=== Begin Enclosure ===

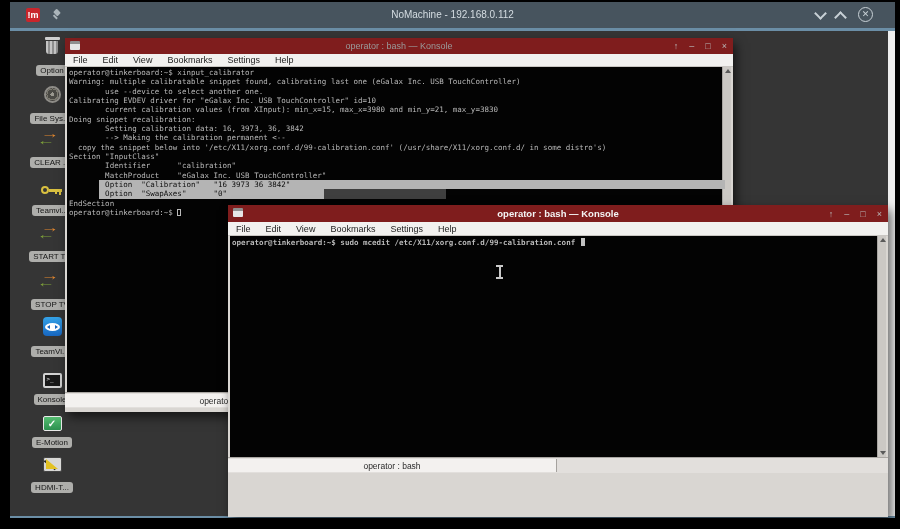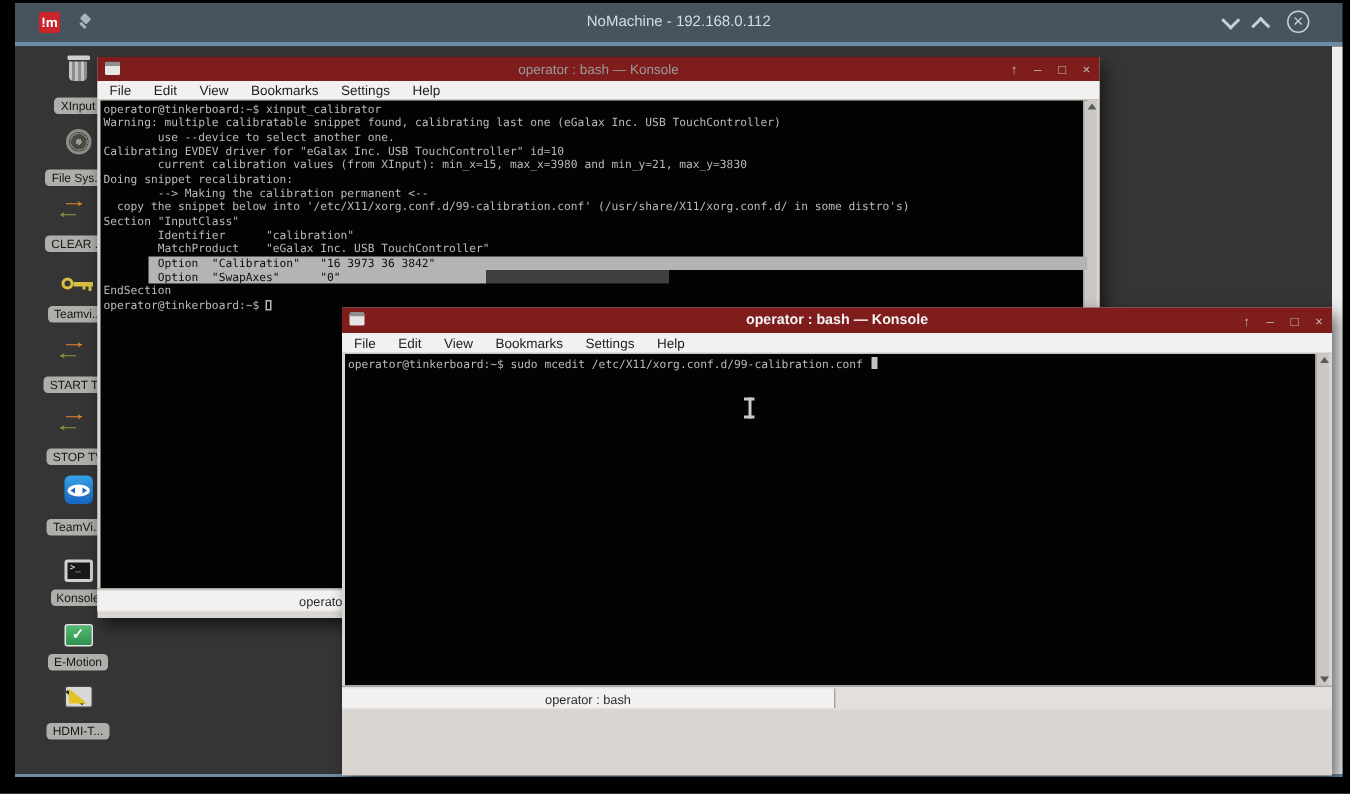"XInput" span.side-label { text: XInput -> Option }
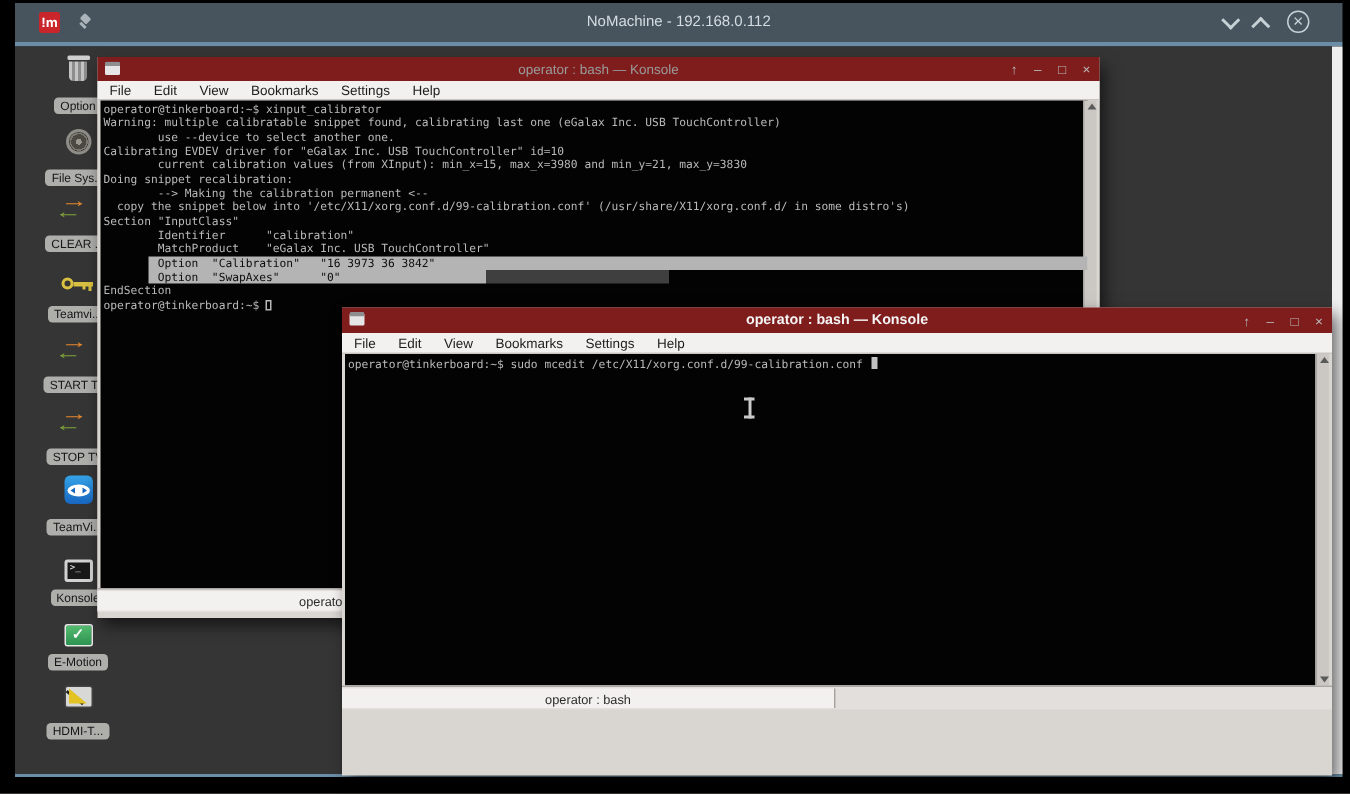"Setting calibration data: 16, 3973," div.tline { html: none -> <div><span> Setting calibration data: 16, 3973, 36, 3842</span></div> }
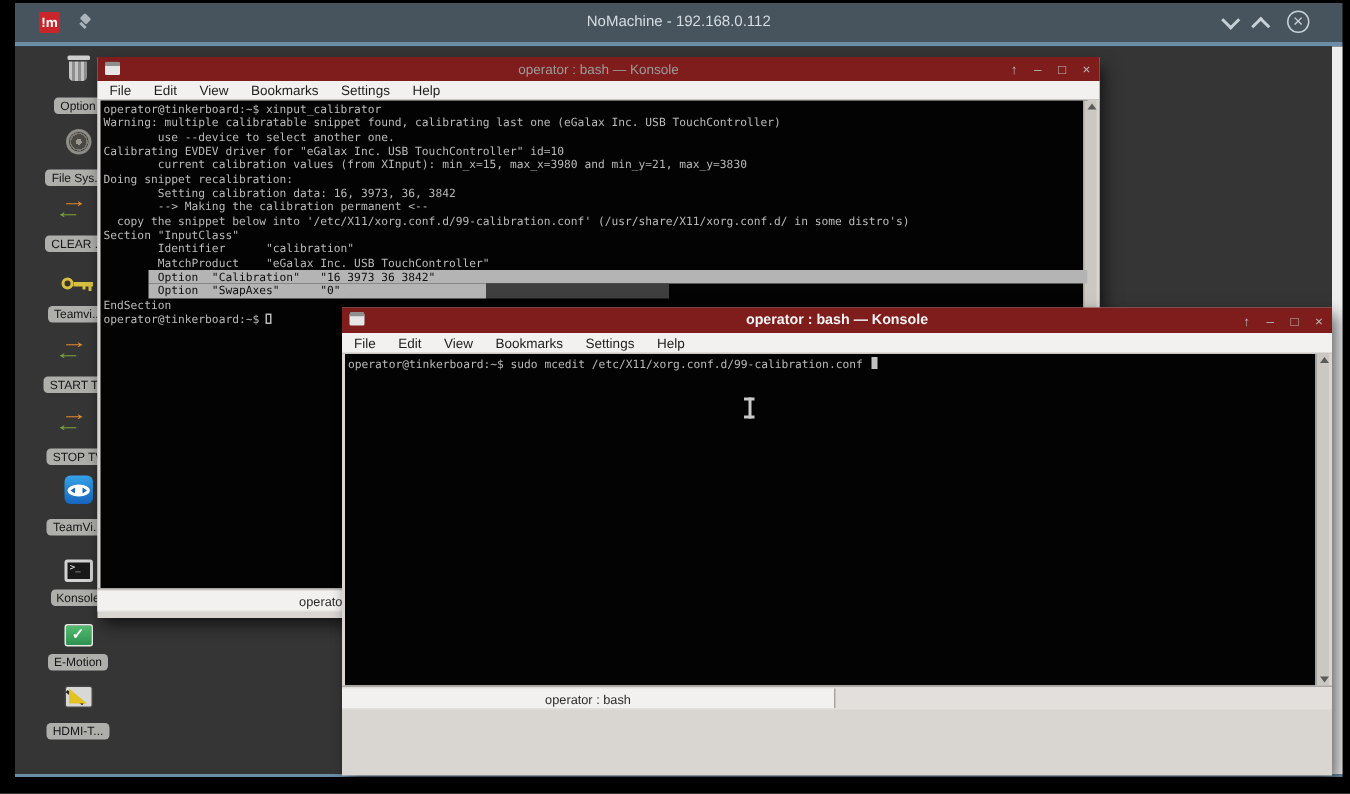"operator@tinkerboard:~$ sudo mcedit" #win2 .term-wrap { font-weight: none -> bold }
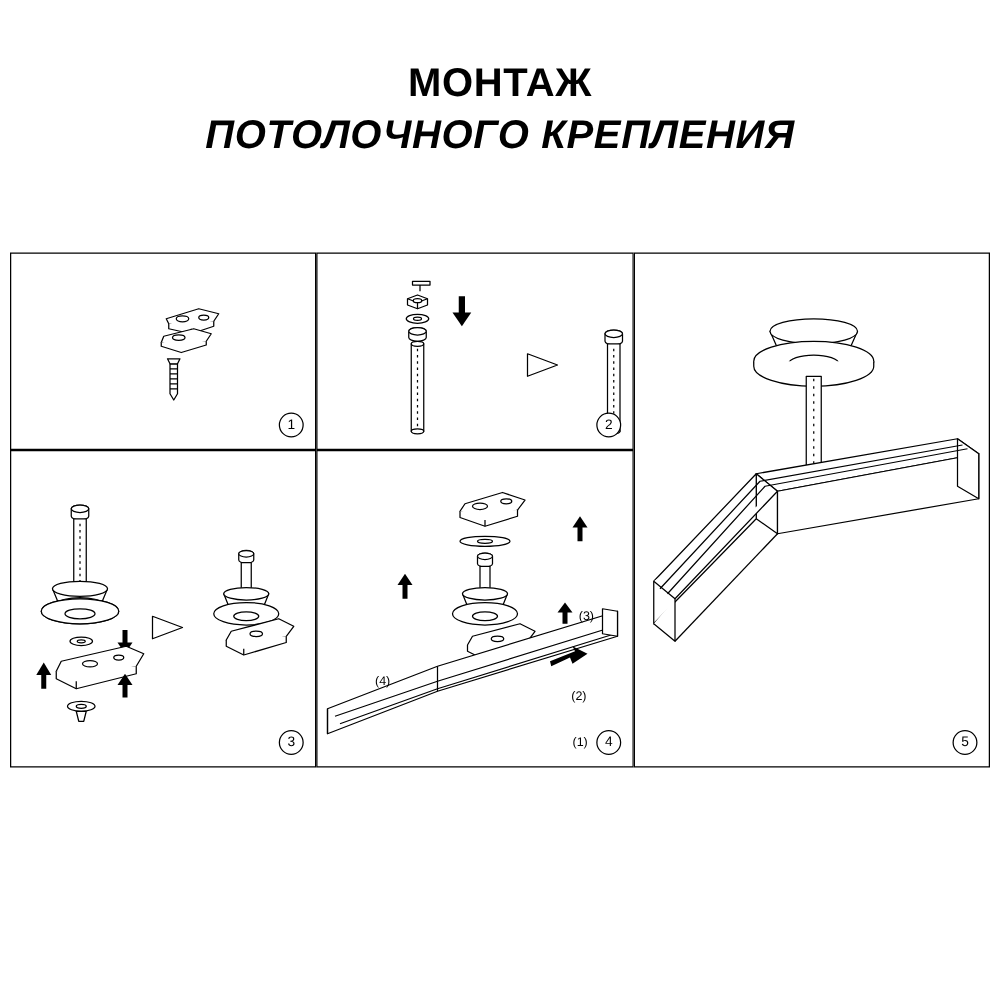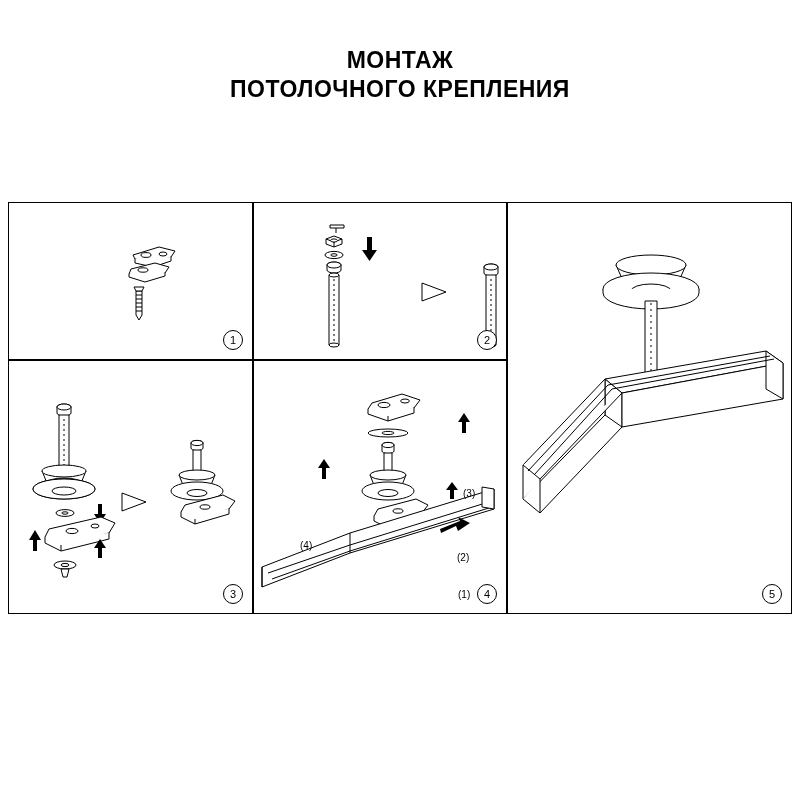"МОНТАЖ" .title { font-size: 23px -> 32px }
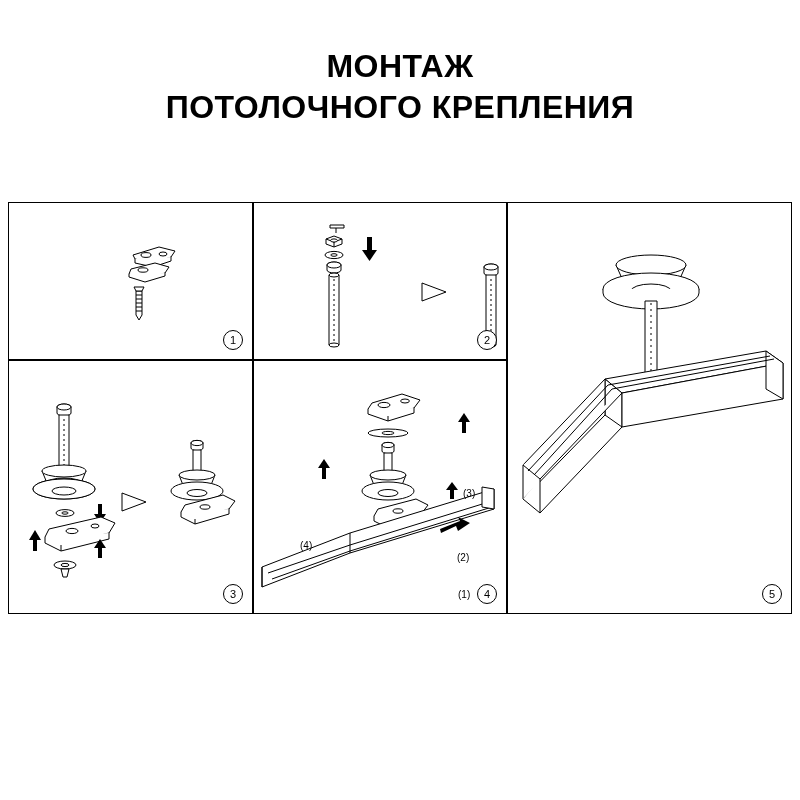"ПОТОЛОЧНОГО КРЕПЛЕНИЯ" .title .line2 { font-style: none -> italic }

=== End Enclosure ===

**Work to be completed**: The entries above must be restated exactly in the answer, and the pictures left out.

**Task answer**:
"XInput" span.side-label { text: XInput -> Option }
"Setting calibration data: 16, 3973," div.tline { html: none -> <div><span> Setting calibration data: 16, 3973, 36, 3842</span></div> }
"operator@tinkerboard:~$ sudo mcedit" #win2 .term-wrap { font-weight: none -> bold }
"МОНТАЖ" .title { font-size: 23px -> 32px }
"ПОТОЛОЧНОГО КРЕПЛЕНИЯ" .title .line2 { font-style: none -> italic }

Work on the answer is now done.